Maximilian Böltl, Kerstin Schreyer, Martin Wagle, Daniel Artmann, Konrad Baur, Stefan Ebner, Kristan Freiherr von Waldenfels, Andreas Kaufmann, Manuel Knoll, Stefan Meyer, Benjamin Miskowitsch, Martin Mittag, Walter Nussel, Stephan Oetzinger, Jenny Schack, Andreas Schalk, Josef Schmid, Steffen Vogel, Florian Streibl, Felix Locke, Markus Saller, Tobias Beck, Martin Behringer, Martin Brunnhuber, Susann Enders, Stefan Frühbeißer, Johann Groß, Wolfgang Hauber, Bernhard Heinisch, Alexander Hold, Marina Jakob, Michael Koller, Nikolaus Kraus, Josef Lausch, Christian Lindinger, Rainer Ludwig, Ulrike Müller, Michael Piazolo, Bernhard Pohl, Julian Preidl, Anton Rittel, Martin Scharf, Werner Schießl, Gabi Schmidt, Roswitha Toso, Roland Weigert, Jutta Widmann, Benno Zierer, Felix von Zobel, Thomas Zöller
Die Staatsregierung wird aufgefordert, sich weiterhin für die Verbesserung der Rahmenbedingungen am Finanzplatz München einzusetzen.
Zudem wird die Staatsregierung aufgefordert, in den zuständigen Ausschüssen zu den derzeit laufenden Aktivitäten zur Neuaufstellung der Finanzplatz München Initiative sowie zu geplanten Maßnahmen, die das Staatsministerium für Wirtschaft, Landesentwicklung und Energie in diesem Zusammenhang plant, zu berichten.
Der Finanzplatz München ist Deutschlands führendes Versicherungszentrum, die Heimat starker Banken, ein wichtiger Börsenplatz sowie Europas Hotspot für Private Equity, Venture Capital, Family Offices, Vermögensverwaltungen und Leasingunternehmen. Der Finanzsektor ist einer der führenden Wachstumstreiber und Arbeitgeber in Bayern. Zugleich steht die Branche im internationalen Kontext durch die dreisäulige Struktur, durch Übernahmen und Zusammenschlüsse von Finanzinstituten und den Markteintritt neuer Unternehmen vor besonderen Herausforderungen, die weiterhin eng politisch begleitet werden sollten, um die vorhandenen Chancen für eine der Leistungsbranchen Bayerns aktiv zu nutzen und sich auch gemeinsam in deutschen und europäischen Gesetzgebungsverfahren zu positionieren.

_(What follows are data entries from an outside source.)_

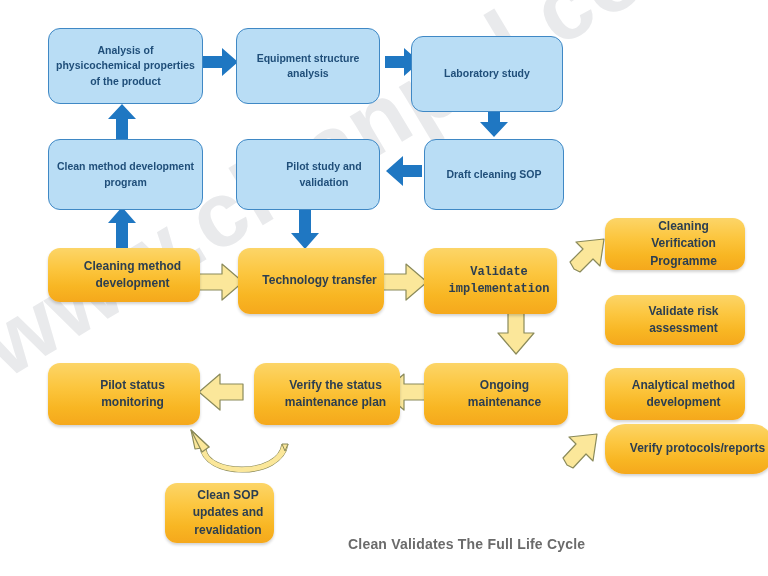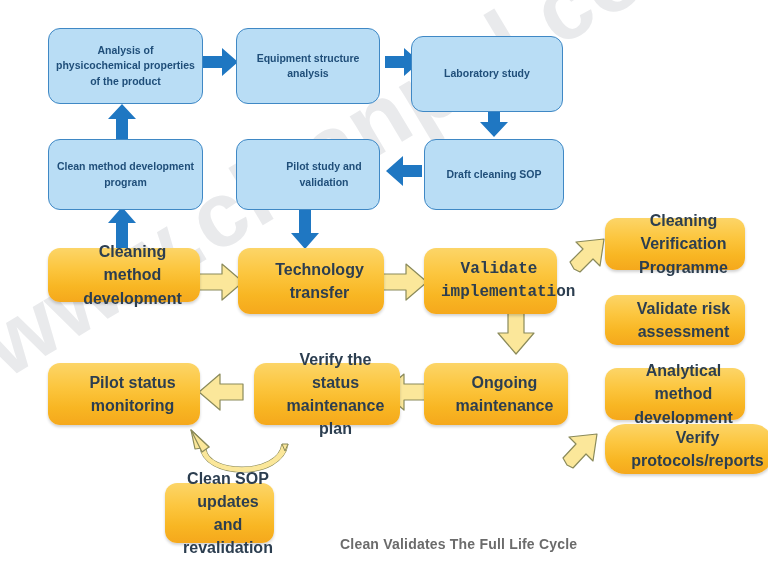--- a/index.html
+++ b/index.html
@@ -57,7 +57,7 @@
   .node.orange{
     background:linear-gradient(180deg,#fcd568 0%,#fcc63f 38%,#f8b623 72%,#f5a81c 100%);
     color:#2c3e50;
-    font-size:16px;
+    font-size:12px;
     font-weight:600;
     border:none;
     border-radius:12px;

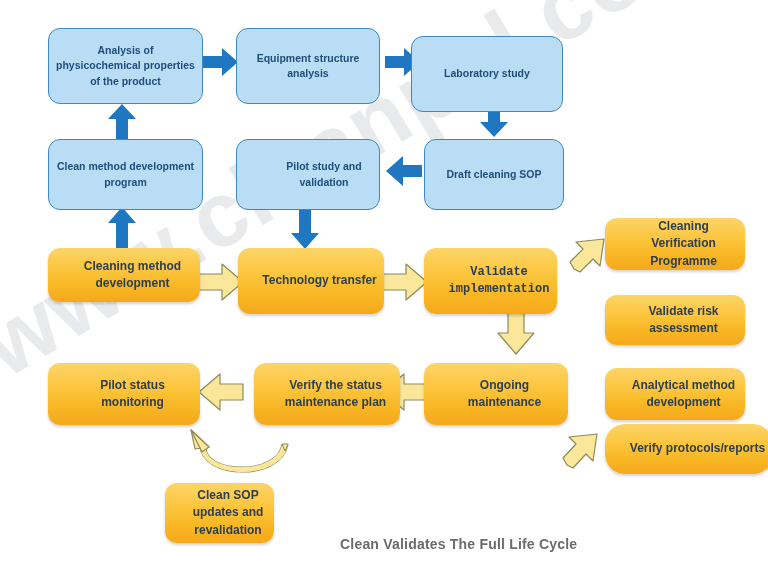--- a/index.html
+++ b/index.html
@@ -250,7 +250,7 @@
     <span class="lbl">Verify protocols/reports</span>
   </div>
 
-  <div class="caption" style="left:340px;top:536px;">Clean Validates The Full Life Cycle</div>
+  <div class="caption" style="left:348px;top:536px;">Clean Validates The Full Life Cycle</div>
 
 </div>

Im Zusammenhang mit dem Bericht der Staatsregierung könnten unter anderem folgende Überlegungen in die strategische Diskussion einfließen:
- Wissenschafts- und Ausbildungscluster in Bezug auf Banken, Versicherer, Fintechs stärken.

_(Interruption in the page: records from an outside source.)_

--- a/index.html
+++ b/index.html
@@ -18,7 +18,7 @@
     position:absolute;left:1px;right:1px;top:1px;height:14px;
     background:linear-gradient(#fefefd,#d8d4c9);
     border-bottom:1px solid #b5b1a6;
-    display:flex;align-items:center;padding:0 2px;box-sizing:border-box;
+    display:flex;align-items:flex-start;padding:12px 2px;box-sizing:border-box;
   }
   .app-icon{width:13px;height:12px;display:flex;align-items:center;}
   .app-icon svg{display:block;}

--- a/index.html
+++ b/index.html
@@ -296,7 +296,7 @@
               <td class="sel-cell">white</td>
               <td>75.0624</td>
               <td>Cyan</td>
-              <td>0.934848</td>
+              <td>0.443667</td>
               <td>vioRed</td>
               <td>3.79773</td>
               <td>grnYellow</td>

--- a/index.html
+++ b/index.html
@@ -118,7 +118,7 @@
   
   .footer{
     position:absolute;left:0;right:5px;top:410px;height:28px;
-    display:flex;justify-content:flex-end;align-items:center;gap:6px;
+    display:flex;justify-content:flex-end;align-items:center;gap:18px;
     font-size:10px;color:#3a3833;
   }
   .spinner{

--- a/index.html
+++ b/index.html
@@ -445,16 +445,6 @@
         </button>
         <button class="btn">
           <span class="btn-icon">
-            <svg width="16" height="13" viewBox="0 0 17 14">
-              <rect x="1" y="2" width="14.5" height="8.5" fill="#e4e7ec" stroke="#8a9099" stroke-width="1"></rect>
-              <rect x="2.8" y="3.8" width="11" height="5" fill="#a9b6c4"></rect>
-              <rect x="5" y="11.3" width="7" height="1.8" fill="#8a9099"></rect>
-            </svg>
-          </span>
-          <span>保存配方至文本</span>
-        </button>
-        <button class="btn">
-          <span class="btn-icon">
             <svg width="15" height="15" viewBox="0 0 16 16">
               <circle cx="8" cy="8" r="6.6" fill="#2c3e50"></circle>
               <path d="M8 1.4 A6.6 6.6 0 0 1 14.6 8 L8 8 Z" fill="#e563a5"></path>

- Bayern als Vorreiter für Wissensaufbau bzgl. Versicherungen, Altersvorsorge und Kapitalmärkten in Schulen und Erwachsenenbildung.
- München als führender Hotspot für FinTechs, Neobanken, Neobroker & digitale Währungen und weiterer Ausbau der Aktivitäten des InsurTech Hub Munich.
- Etablierung von Regulatory Sandboxes als zeitlich und räumlich begrenzte Testfelder für Innovationen der Finanzbranche - unter Beteiligung der Aufsichtsbehörden.
- Voranbringen von staatlich geförderten Altersvorsorgedepots und ggf. Integration landesgesetzlicher Leistungen.
- Bürokratieabbau für die europa- und bundesrechtliche Regulierung in der Finanzbranche, u.a. mehr Proportionalität bzgl. kleiner/mittlerer Banken.
- Aktionseinheit von Staatsregierung und Finanzbranche für die Mittelstands- und Wachstumsfinanzierung, auch unter Beteiligung von Landesbank und LfA.
- Politische Einbindung der Akteure am Finanzplatz als Thinktank, z.B. für Risikokapital, Demographie, Digitalisierung und Klimaschutz.
- Standortmarketing für die über die Landeshauptstadt hinaus bestehenden Mehrwerte Münchens.